Librettist: Bertolt Brecht
Librettist Bio: Playwright, poet and lyricist Bertolt Brecht was among the most controversial figures ever to impact musical theatre; an avowed Marxist, he often worked in tandem with composer Kurt Weill to create one of the most provocative bodies of work ever staged. Brecht was born February 10, 1898 in Augsburg, Bavaria; while attending Munich University, he was drafted to serve as a medic in World War I, later forging a career as a writer. His early Expressionist dramas -- Trommeln in der Nacht, Baal and Im Dickicht der Stadte -- reflected his anti-establishment leanings, as well as an obsession with violence; he then spent the majority of the 1920s touring the cabaret circuits of Germany and Scandinavia, often courting further controversy over the outspoken politics and nihilistic edge of his songs.

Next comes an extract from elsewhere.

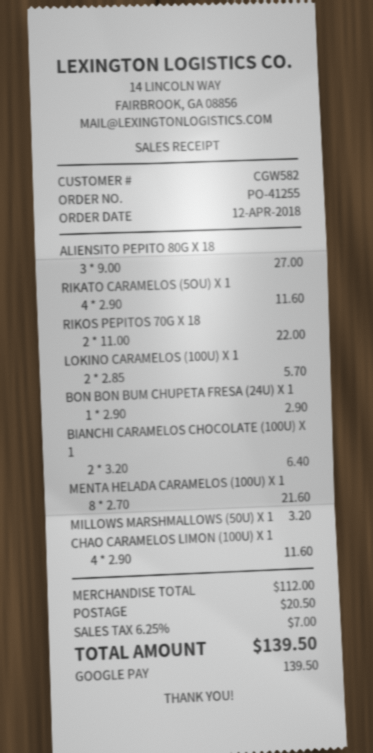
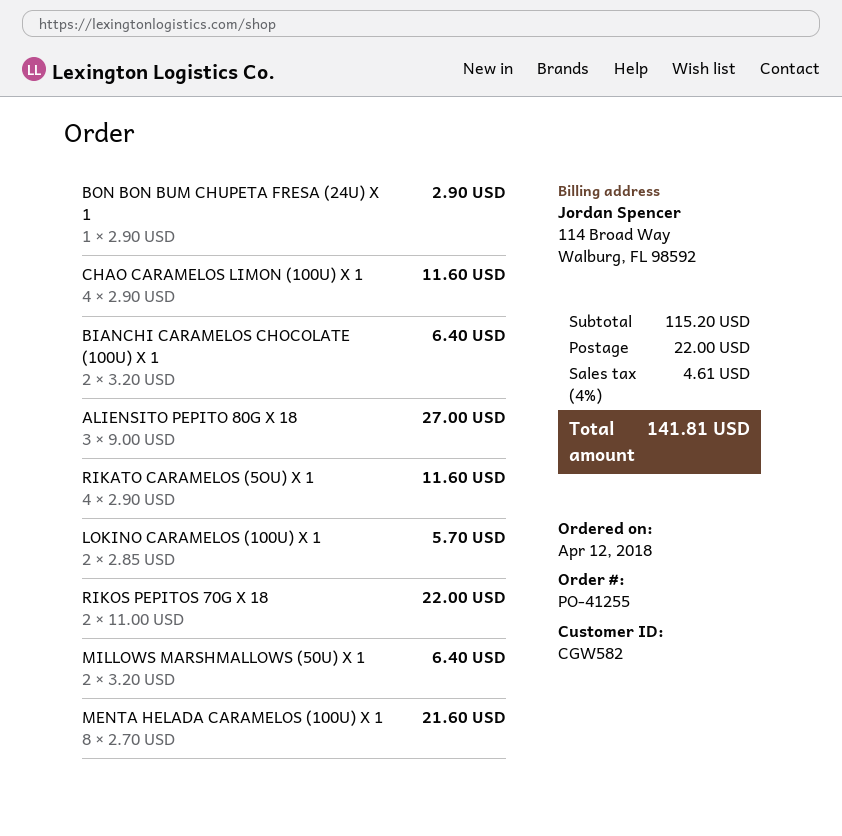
MILLOWS MARSHMALLOWS (50U) X 1: 1 x 3.20 = 3.20 -> 2 x 3.20 = 6.40
subtotal: 112.00 -> 115.20
shipping: 20.50 -> 22.00
tax: 6.25% = 7.00 -> 4% = 4.61
total: 139.50 -> 141.81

In 1928 Brecht earned his greatest theatrical success with Die Dreigroschenoper, a musical adaptation of John Gay's The Beggar's Opera featuring music composed by Weill; like the previous year's Mann Ist Mann and 1929's Mahagonny, it spotlighted the playwright's gift for incisive satire of bourgeois sensibilities. By 1933, Brecht -- exiled to Denmark in the wake of the Reichstag fire -- had acquired an international reputation on the strength of work like The Threepenny Opera, which opened in an English-language version on Broadway. An outspoken critic of the Nazis, his plays, poems and radio dramas of the period attacked the Hitler regime with thinly-veiled contempt; finally, in 1941 he was forced to flee to Hollywood to escape the Nazis' wrath, settling there to write works including Der Kaukasische Kreidekreis and Leben des Galilei. In 1947 Brecht was called before the House Un-American Activities Committee for his pro-Communist beliefs; he then moved to East Berlin, where he established his own theater, the Berliner Ensemble. He died on August 14, 1956.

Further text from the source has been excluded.